One way turns it into soft-focus inspiration, all healing music and gentle animals. The other treats it as a novelty.

Susan Schwartz's work is more substantial than either version.

The achievement was institutional

Equest's current materials describe it as the first therapeutic horsemanship center in Texas and one of the country's largest PATH International Premier Accredited Centers. It now serves thousands of children and adults through a broad mix of riding programs, physical and occupational therapy, counseling, literacy work, veteran services, and community outreach.

That is not a touching local side project. It is an institution.

Once you see that, the profile changes. Schwartz matters because she believed horses could help people and because she helped create a place durable enough to keep testing, refining, and scaling that belief over decades.

Why Susan Schwartz matters

Susan Schwartz matters because she helped found Equest, the first therapeutic horsemanship center in Texas. The organization turned the bond between people and horses into a repeatable nonprofit system serving children, adults, veterans, and families through riding, therapy, counseling, education, and community programs.

The institution made the care repeatable

The founding idea matters, but the institution is what made the idea useful over time.
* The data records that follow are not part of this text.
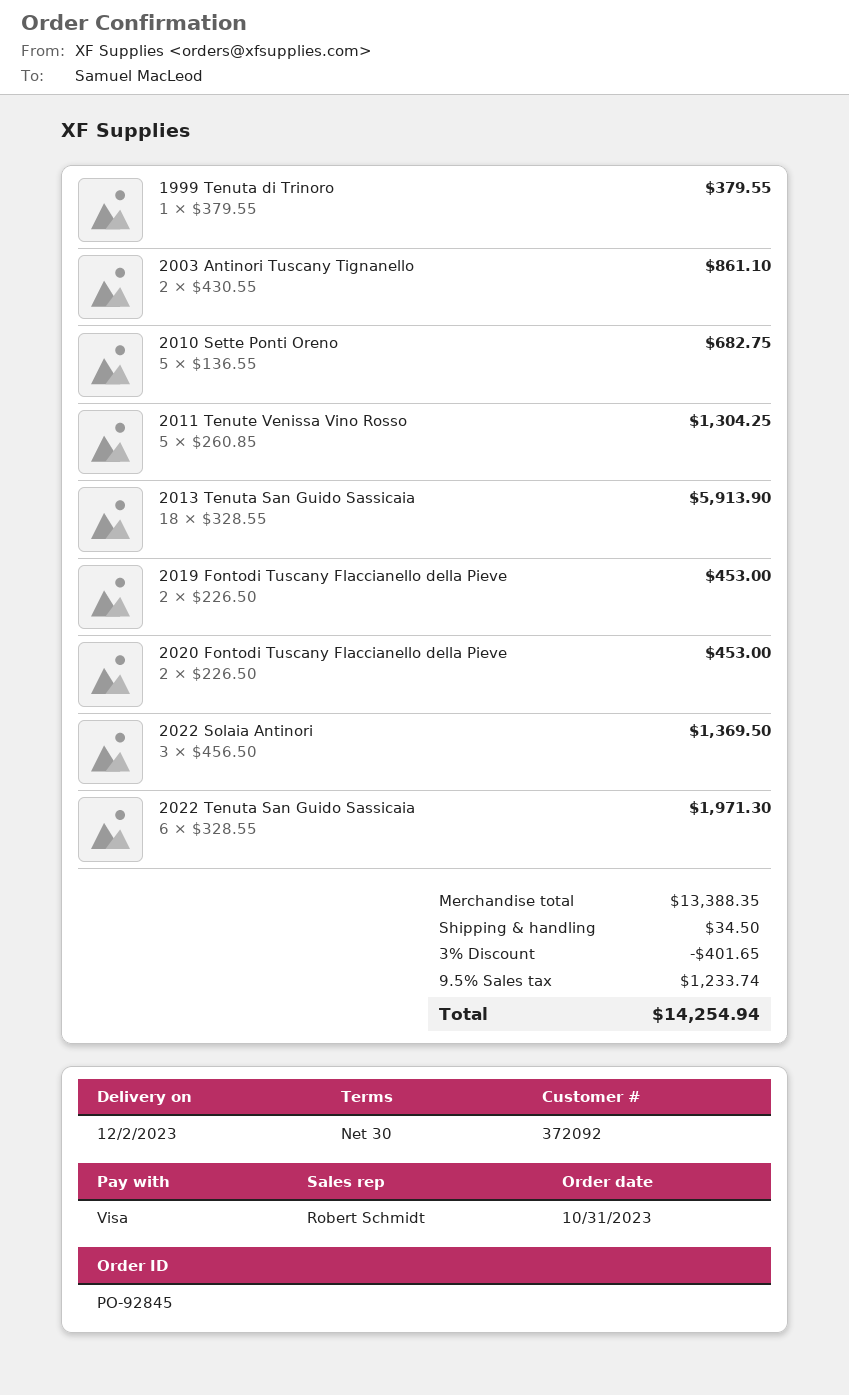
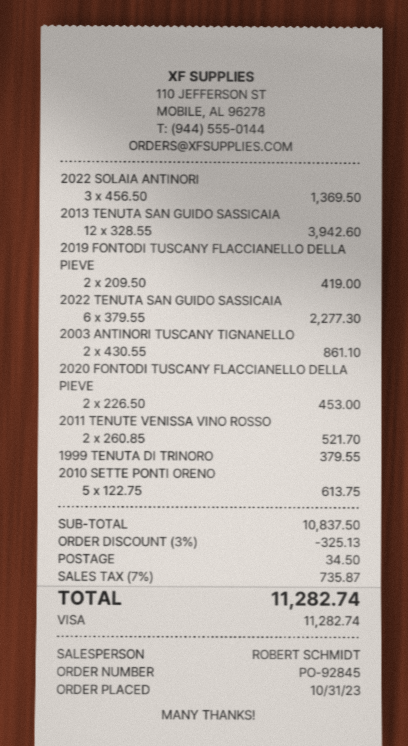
2010 Sette Ponti Oreno: 5 x 136.55 = 682.75 -> 5 x 122.75 = 613.75
2011 Tenute Venissa Vino Rosso: 5 x 260.85 = 1304.25 -> 2 x 260.85 = 521.70
2013 Tenuta San Guido Sassicaia: 18 x 328.55 = 5913.90 -> 12 x 328.55 = 3942.60
2019 Fontodi Tuscany Flaccianello della Pieve: 2 x 226.50 = 453.00 -> 2 x 209.50 = 419.00
2022 Tenuta San Guido Sassicaia: 6 x 328.55 = 1971.30 -> 6 x 379.55 = 2277.30
subtotal: 13388.35 -> 10837.50
discount: 3% = 401.65 -> 3% = 325.13
tax: 9.5% = 1233.74 -> 7% = 735.87
total: 14254.94 -> 11282.74

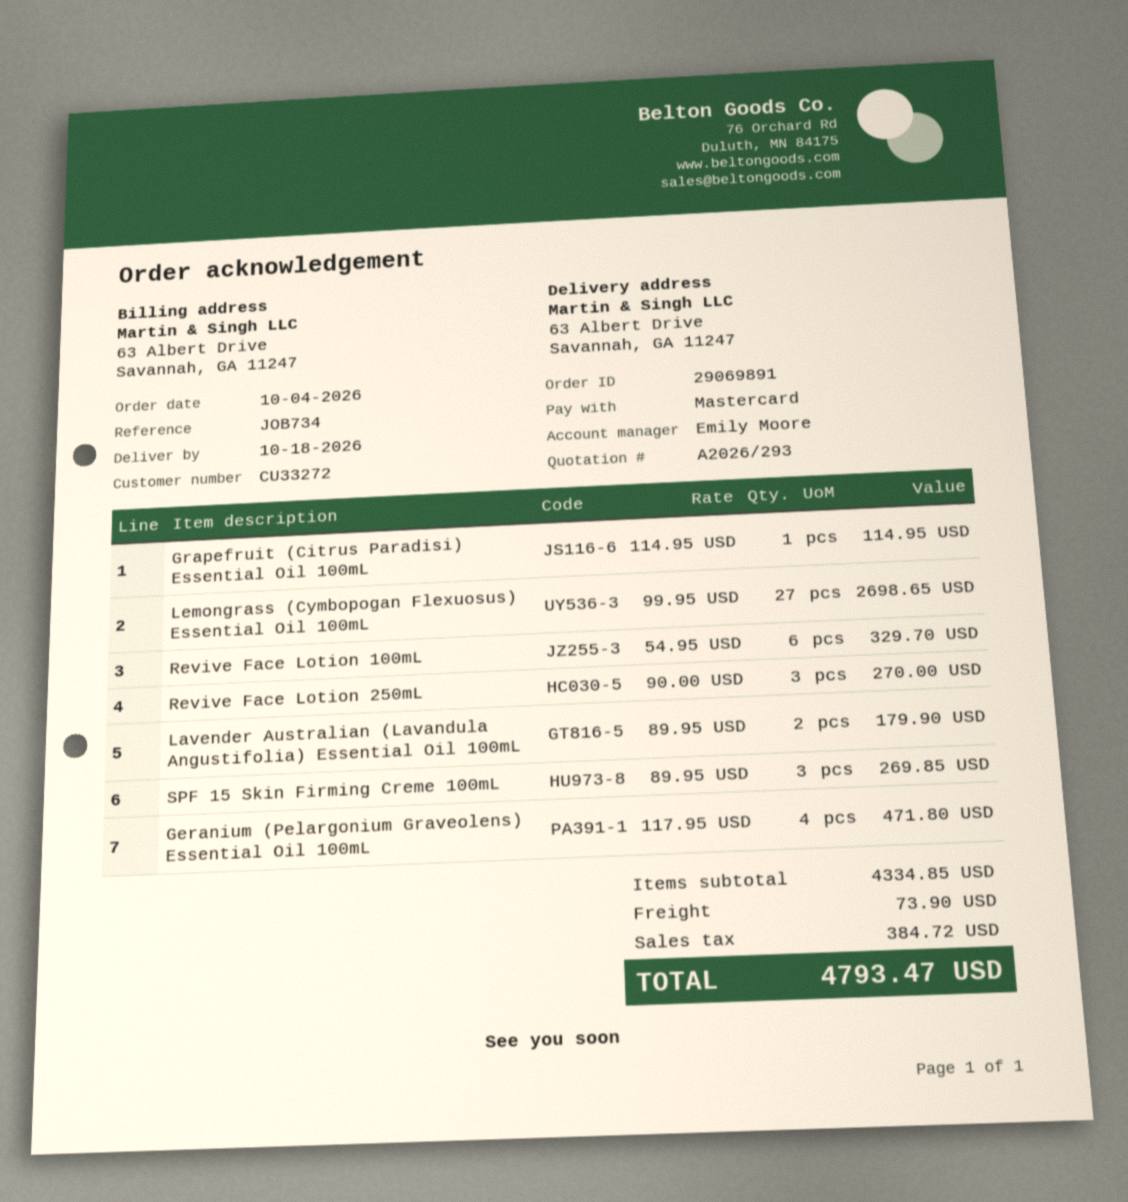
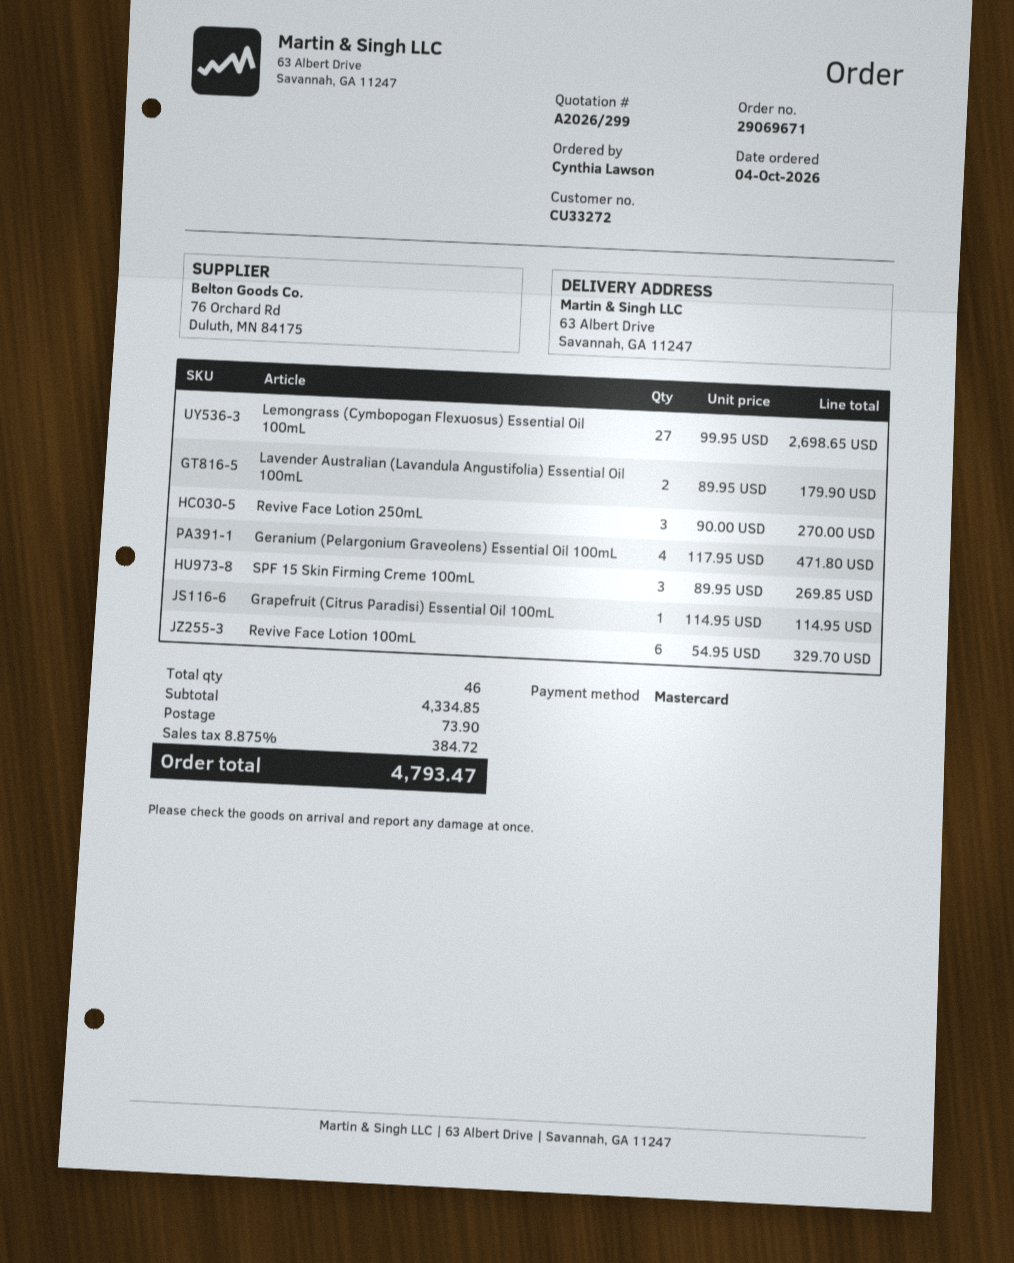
quote number: A2026/293 -> A2026/299
order number: 29069891 -> 29069671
A therapy program built around horses has to manage animals, land, safety, instructors, therapists, volunteers, insurance, fundraising, and participant needs.

That is not soft work. It is operational care.

Schwartz's contribution is best understood through that structure. She helped create a place where the encounter between people and horses could happen again and again under trained supervision rather than as a one-time anecdote.

Equest grew because the idea outlasted the founders' original scale

Recent reporting in Dallas business media helps fill in the arc. Equest began in 1981 with very modest resources and grew through moves, renaming, fundraising, accreditation, and sustained program building. It did not stay a founder-driven passion project forever. It became part of North Texas therapeutic and nonprofit life.

That is the better measure of success in this kind of work.

Many charitable ideas are emotionally persuasive at small scale. Far fewer survive long enough to serve thousands of clients, train staff, maintain horses, meet accreditation standards, attract volunteers, and adapt to changing therapeutic needs. Equest did.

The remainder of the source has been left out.